Kenneth McCaleb didn’t mess around.

McCaleb founded The Chart at Joplin Junior College and this year the paper marks its 70th anniversary.

The first edition of The Chart was published on Nov. 10, 1939 and featured news of a social nature and a news story on Student Senate elections. In the edition of The Chart you hold in your hands is hard news about changes in the University administration, the newly commissioned campus police officers, and a story about Student Senate elections. Much has changed since 1939, but a lot of the principles that McCaleb intended for the paper remain.

“I was trying to get a sensible name for a college newspaper,” he said in 1988. “The Chart sounded like a straight-forward name that could serve as a record of the College’s progress.
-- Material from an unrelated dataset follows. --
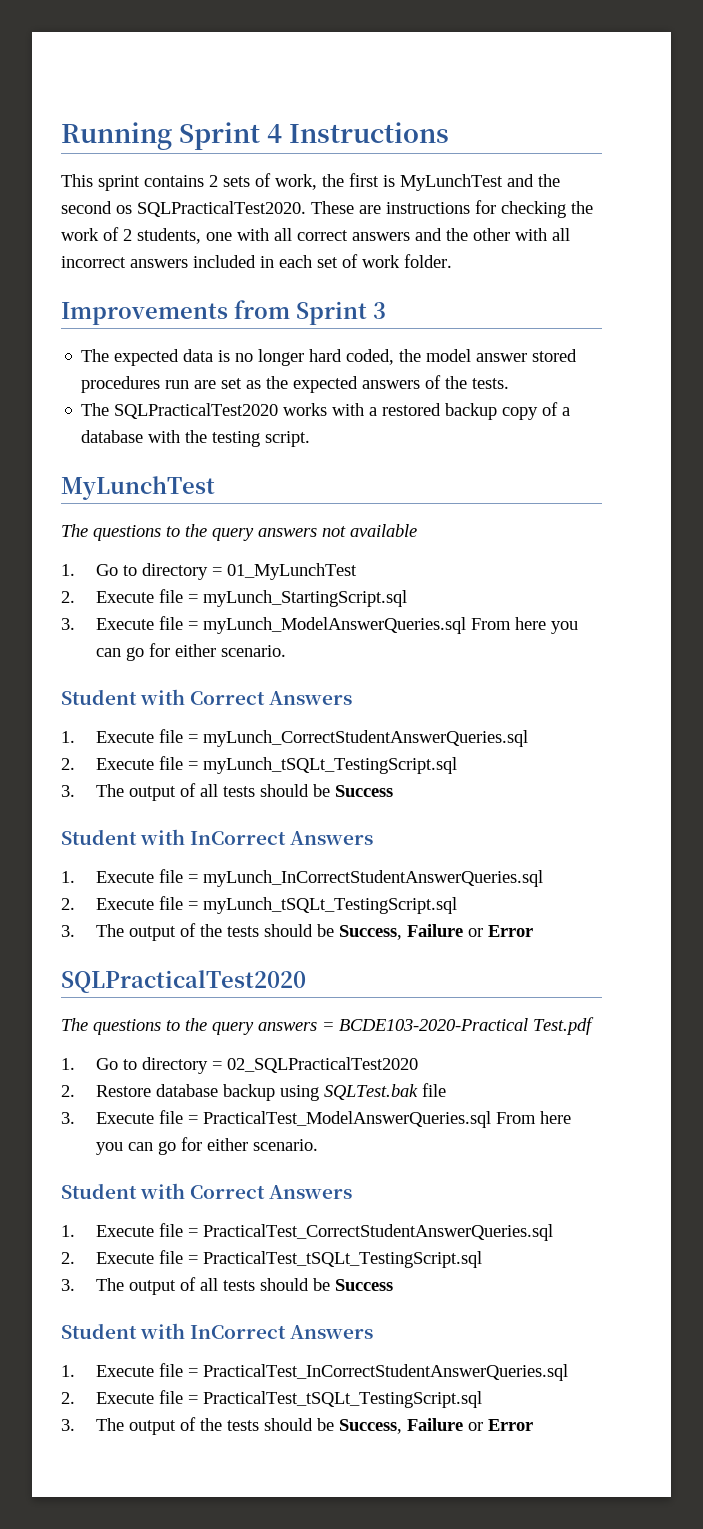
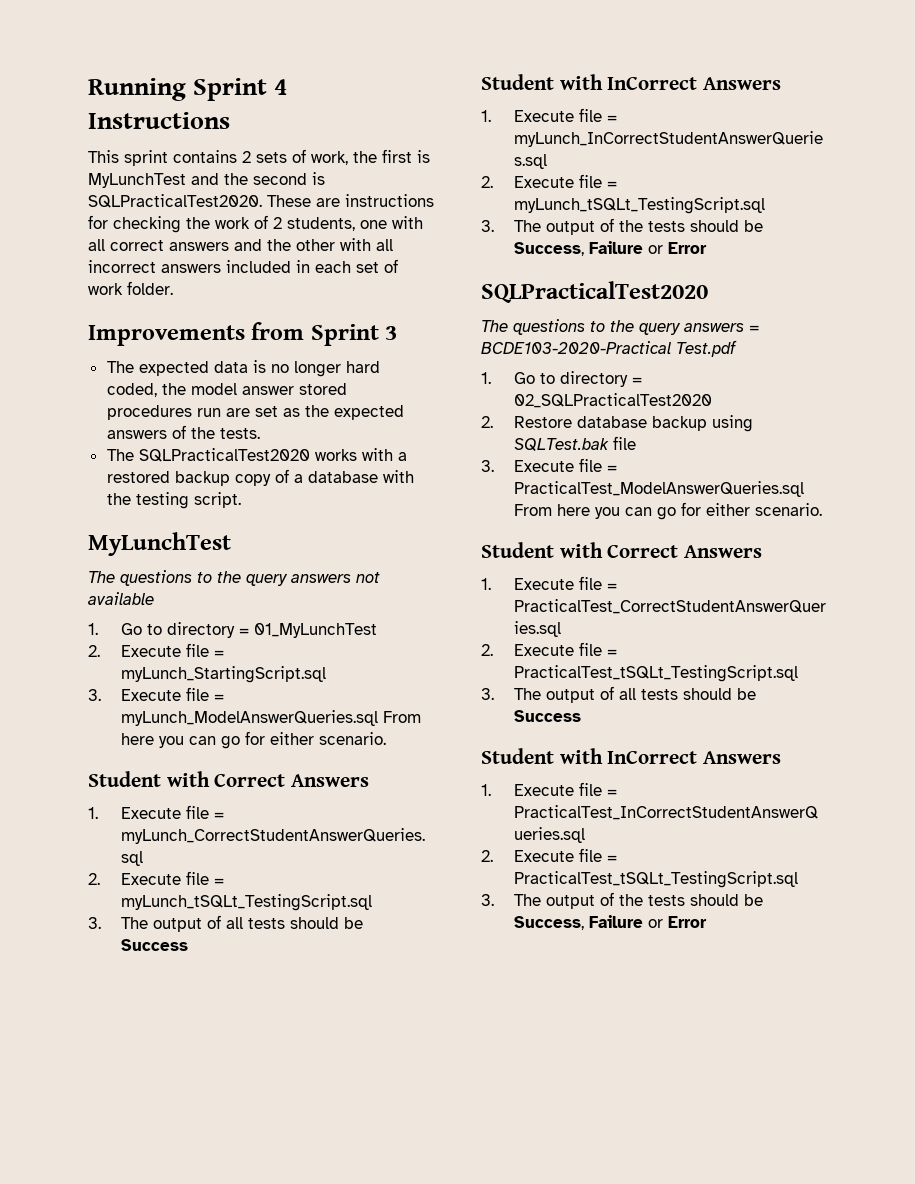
[116,205,132,214] os -> [312,172,325,185] is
It must have been a pretty good name.”

Indeed.

I have spent almost 25 percent of my lifetime involved with The Chart and I thank God for every bit of it. I am not alone, either. The paper has produced reporters and editors who work for major news organizations. It has covered the growth of Joplin Junior College and every other name the institution adopted. And it has always covered important issues of the day.

One of the joys of having a bachelor’s degree in history and a master’s degree in mass communication is that I get to spend a lot of time in The Chart’s archives – mining the morgue, I like to call it. I took a look at the issues from the 1967-1968 and 1968-1969 school years and found some interesting articles.

At that time, the United States was deep into its involvement in the Vietnam War. The March 22, 1968 edition contained the following passage introducing a story:

“In the last three issues of The Chart, we have published articles concerning Vietnam’s history, the Geneva accords and U.S. involvement.

In this issue we are presenting the arguments for remaining in Vietnam and the major proponents of that policy. This article is a compilation of papers written by Mrs. Annetta St. Clair’s U.S. government classes.

In the next issue, we will give the arguments for withdrawing from Vietnam and supporters of that side of the equation.”

Annetta St. Clair just retired from the University this past May. It was a joy to find her name in that editor’s note.

Former Missouri Gov. Warren Hearnes passed away last week. 1967-1968 was also the school year that Missouri Southern College became a four-year institution. The College began offering upper division courses in the summer of 1968.

The Chart will continue to try and track the University’s progress and we will continue to look back to the staffs that came before us. On the editorial page from time to time, we will reprint excerpts from the papers pages of yesteryear.